The Packers next faced their rival, the number 2 Chicago Bears in the NFC Championship Game, defeating them 21–14. This time Rodgers had a rougher day than his previous two games, throwing no touchdown passes and being intercepted twice. But he still threw for 244 yards and scored a 1-yard touchdown run, while Starks added 74 rushing yards, including a touchdown run in the second quarter.  Meanwhile, the Packers' defense knocked Bears quarterback Jay Cutler out of the game and intercepted three passes, one of which was returned 18 yards for a touchdown by B. J. Raji. The other two were made by rookie Sam Shields, who recorded his second interception near his own end zone with 37 seconds left to put the game away.

Super Bowl pregame notes

Both teams are known to have sizable fanbases that often travel to away games, largely due to the home games themselves having decades-long waiting lists. In August 2008, ESPN.com ranked the two teams tied as having the best fans in the NFL. ESPN's own John Clayton, a Pittsburgh native, broke the tie in favor of the Steelers.

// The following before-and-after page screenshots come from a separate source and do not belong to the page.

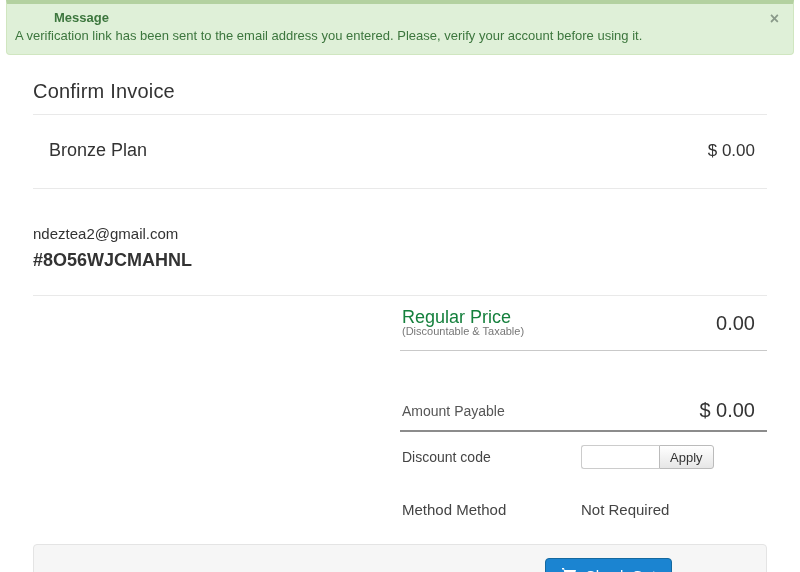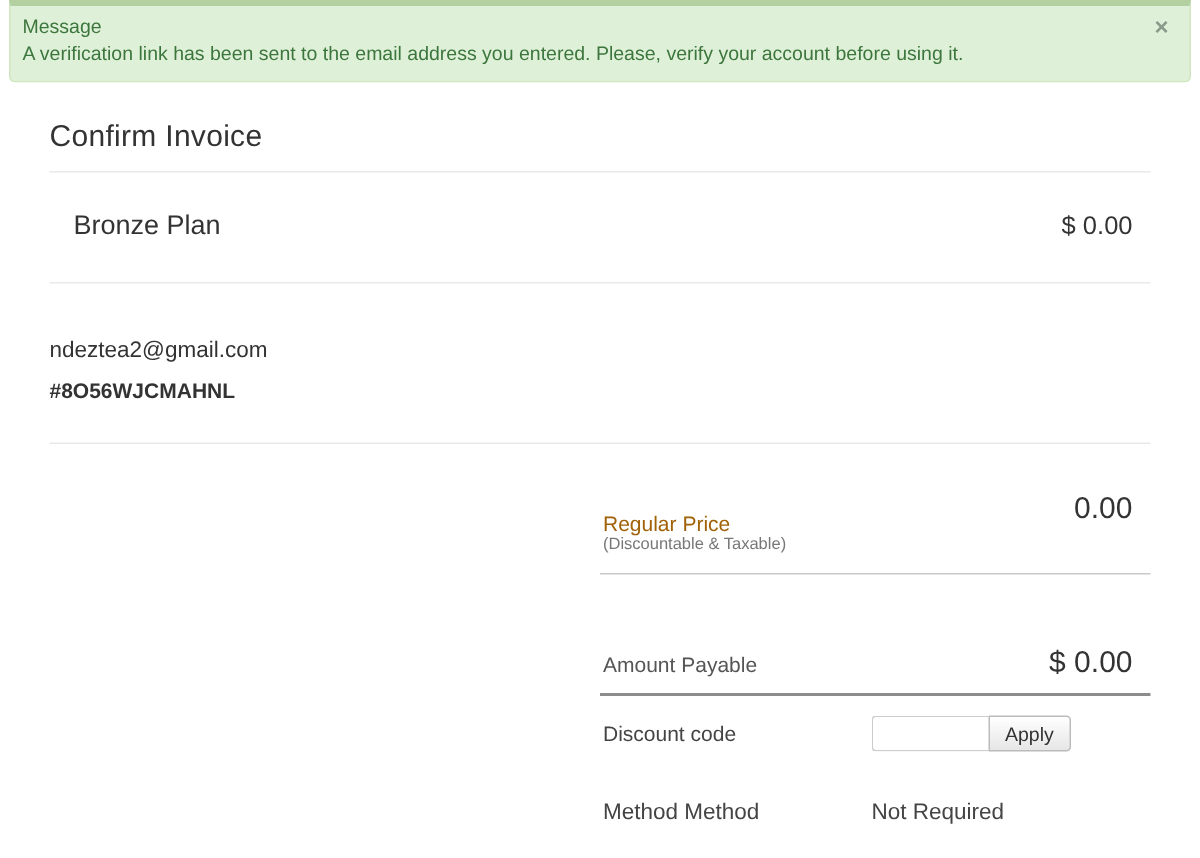"Message" .alert .alert-title { font-weight: normal -> bold; margin-left: none -> 39px }
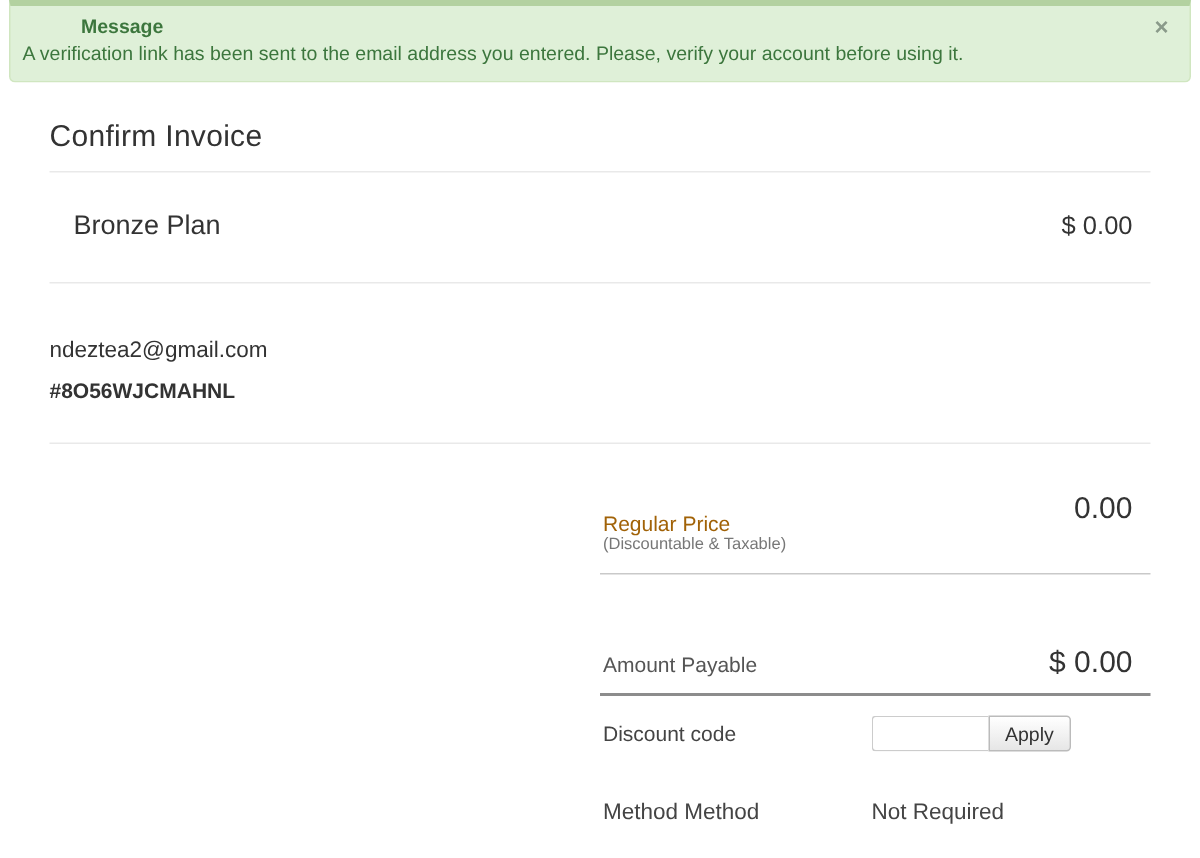"#8O56WJCMAHNL" .customer .cust-code { font-size: 14px -> 18px }
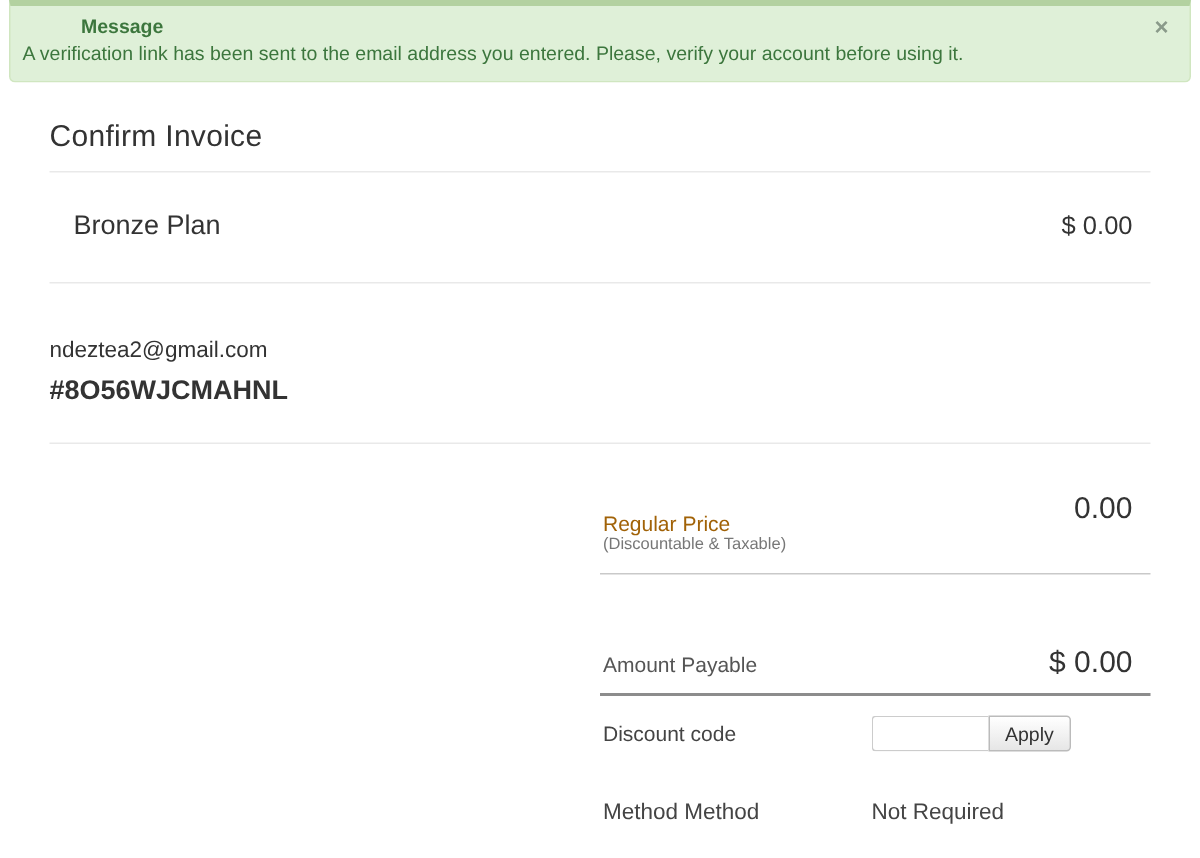"Regular Price" .row-regular .lbl { color: #a16207 -> #15803d; font-size: 14px -> 18px; margin-top: 32px -> none }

As the Packers were the designated home team in the annual rotation between AFC and NFC teams, the team elected to wear their green jerseys. Although both teams are known to wear their colored jerseys at home and have rarely worn white at home (the Packers wore white at home for two games in 1989), the Packers decision contrasted with the Steelers decision as the home team in Super Bowl XL to wear white jerseys. Both the 2005 Steelers and 2010 Packers were number 6 seeded teams when they reached the Super Bowl, forcing them to play all of their postseason games on the road and wearing their respective white jerseys in those games.

The retractable roof at Cowboys Stadium was closed for the game.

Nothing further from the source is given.